Tonight he's especially tired, and he doesn't wake up until a blast of rain pelts the window beside his bed. He wrenches his eyes open and stares at the water sloshing down over the glass for awhile, contemplating indifference. Lightning flashes and thunder rattles the windowpane. Craig's legs are still sore from a particularly grueling track practice, and he's got a motherfucking vocabulary quiz that he was going to wake up and study for before school. He hates vocabulary, words, language. He hates that he's getting up, getting dressed, putting on his rain boots.

The house is quiet when he leaves his room. Rachel has gotten into the habit of sneaking up late to watch TV, but the one time Craig caught her doing it he exchanged his silence for her agreement not to tell their parents that he was leaving the house. Still, he doesn't like the idea of anyone knowing about this. He's glad to find the television dark and quiet as he makes his way downstairs, the living room illuminated by more lightning. The chandelier in the foyer shivers against the thunder, and the thought of shivering makes Craig move faster. He puts on his raincoat, not bothering with an umbrella. The wind is blowing hard and he'll be drenched in thirty seconds.

Outside, the pines are in turmoil. Craig can hear them and smell them as he pulls the hood on his raincoat more tightly around his face. Rain seems to blast him from all directions, as if he's in a car wash that the town is being run through. The wind makes him stagger, and he curses when he ends up ankle-deep in an already flooded gutter. There aren't even any cars on the road. It's three o'clock in the morning and the outside world doesn't seem to want him, the wind beating against him as if it wants him to return to his bed. Craig wants that, too, and his teeth are gritted against curses that sit half-formed on his tongue, bleeding back down his throat and boiling into a kind of growl at the pit of his stomach.

He's too old for this. He's seventeen, nearly a man. This is a child's game, and it's not fun anymore. Maybe it never was, but it was thrilling, once. It made him feel strong, useful, stealthy and capable. Now it just makes him feel like a rain-soaked chump.

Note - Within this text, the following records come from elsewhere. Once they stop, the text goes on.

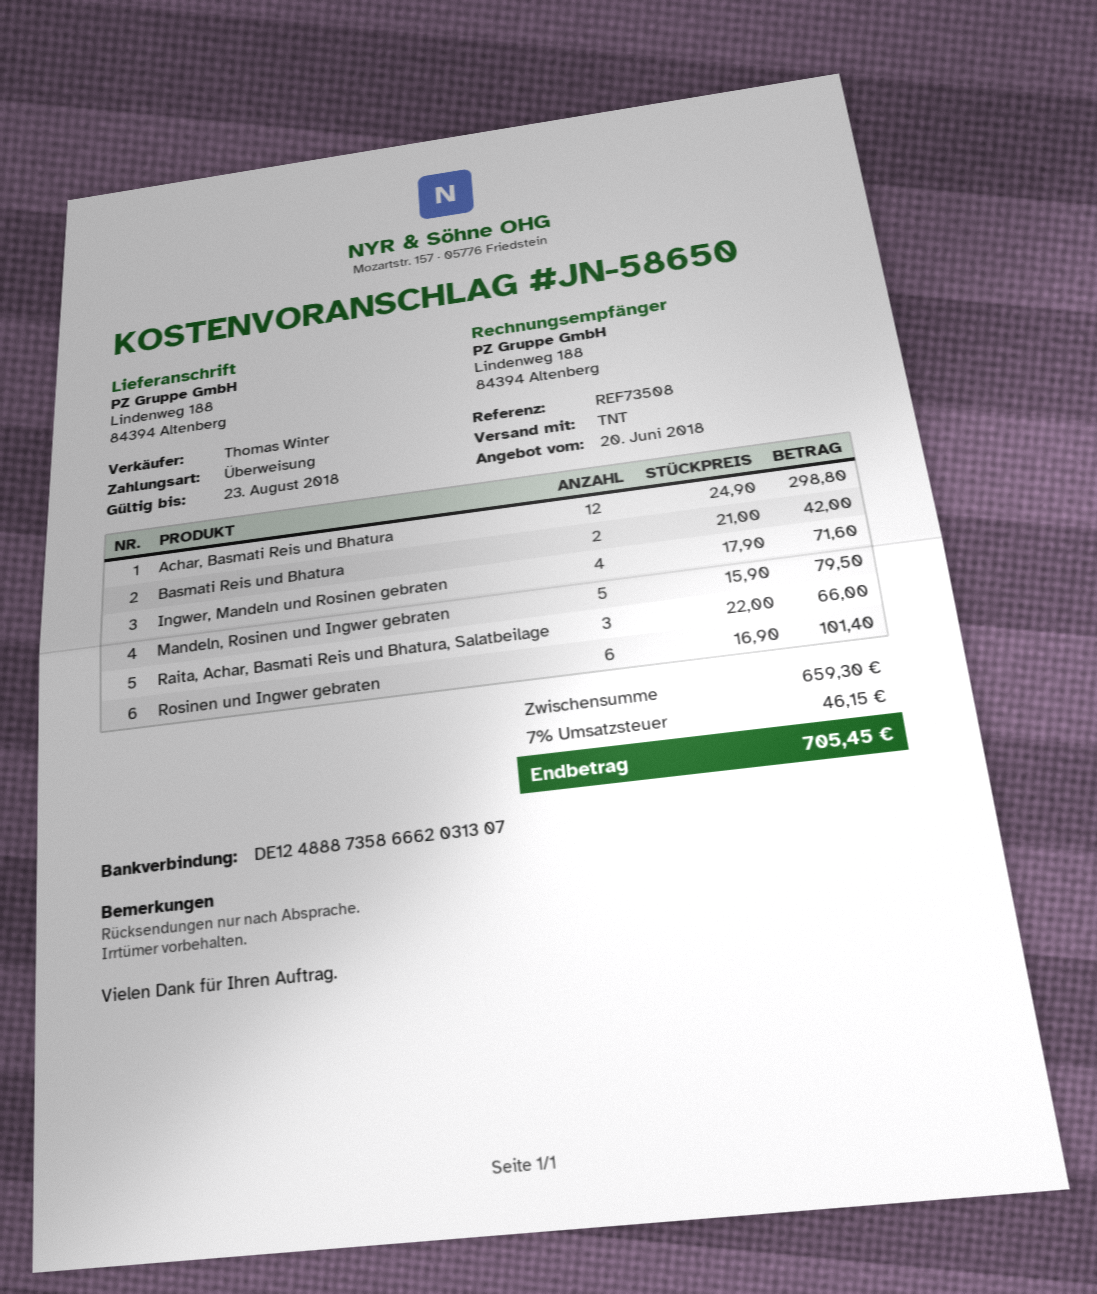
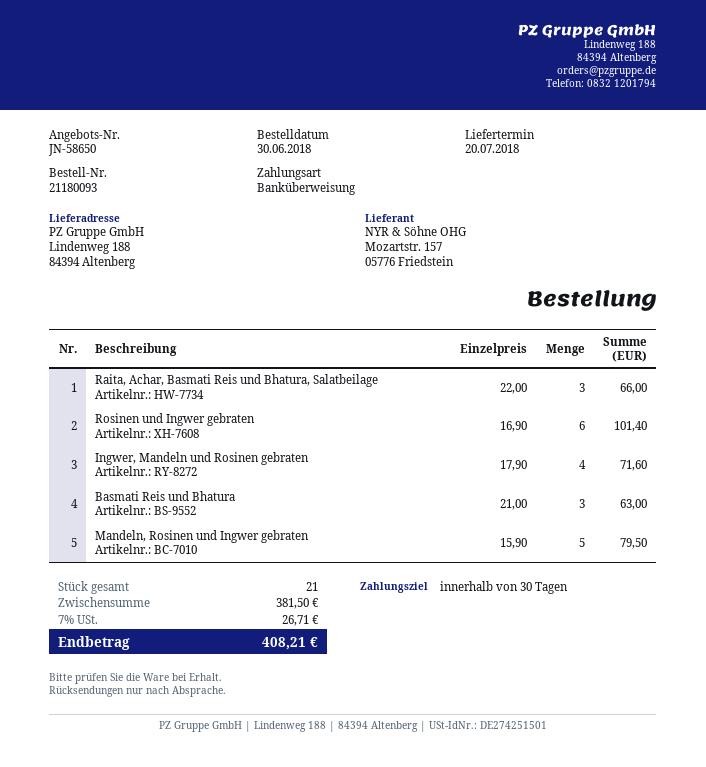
Achar, Basmati Reis und Bhatura: 12 x 24.90 = 298.80 -> none
Basmati Reis und Bhatura: 2 x 21.00 = 42.00 -> 3 x 21.00 = 63.00
subtotal: 659.30 -> 381.50
tax: 7% = 46.15 -> 7% = 26.71
total: 705.45 -> 408.21

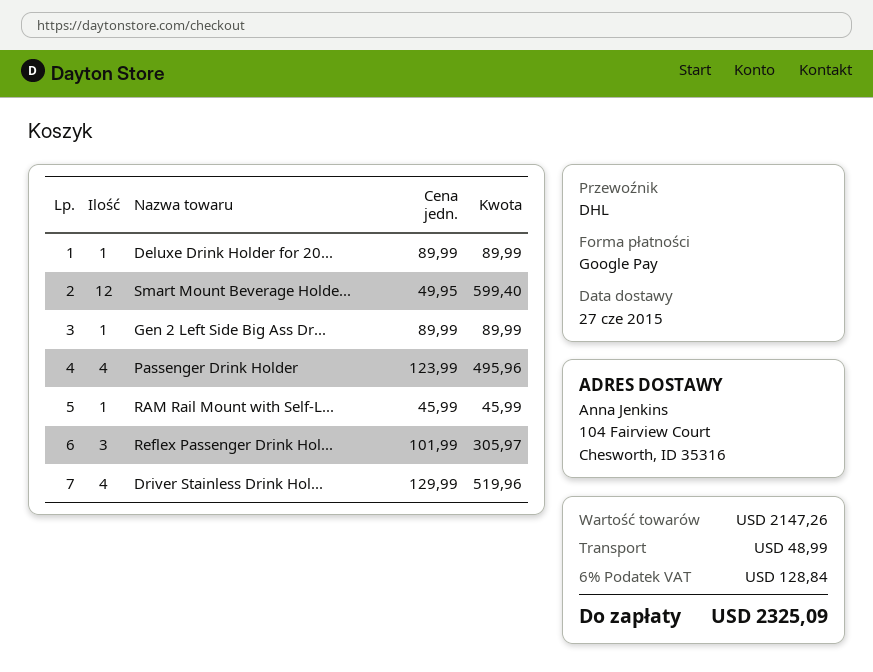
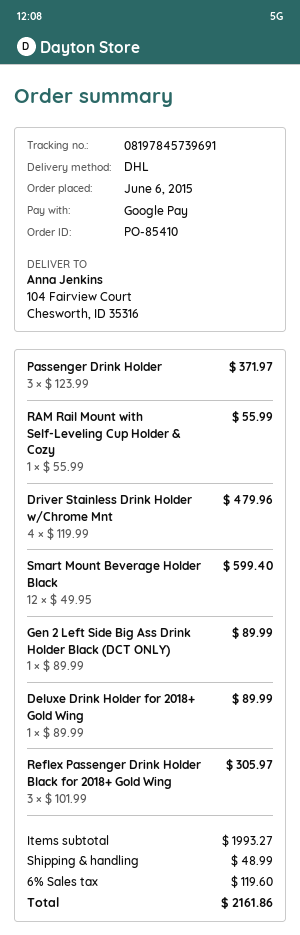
Passenger Drink Holder: 4 x 123.99 = 495.96 -> 3 x 123.99 = 371.97
RAM Rail Mount with Self-L...: 1 x 45.99 = 45.99 -> 1 x 55.99 = 55.99
Driver Stainless Drink Hol...: 4 x 129.99 = 519.96 -> 4 x 119.99 = 479.96
subtotal: 2147.26 -> 1993.27
tax: 6% = 128.84 -> 6% = 119.60
total: 2325.09 -> 2161.86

The walk is a little over a mile, but it feels longer. It's mid-May, the rain is still as cold as the clouds that sit high over the mountains, and his teeth begin to chatter despite the insulation that his rain coat provides. He should have dressed in layers. In bed he was overly warm, still flushed from running all afternoon. He's doing cross country this year. He likes marathons, especially when he can pull out ahead and have a long stretch of trail to himself, watching the ground for anything that might trip him, his breath narrowed to the circumference of a drinking straw. When he's running, not only does he not have to talk, he doesn't have room to really think about anything except continuing, and it's blissfully lonely, though there is satisfaction in finishing, too.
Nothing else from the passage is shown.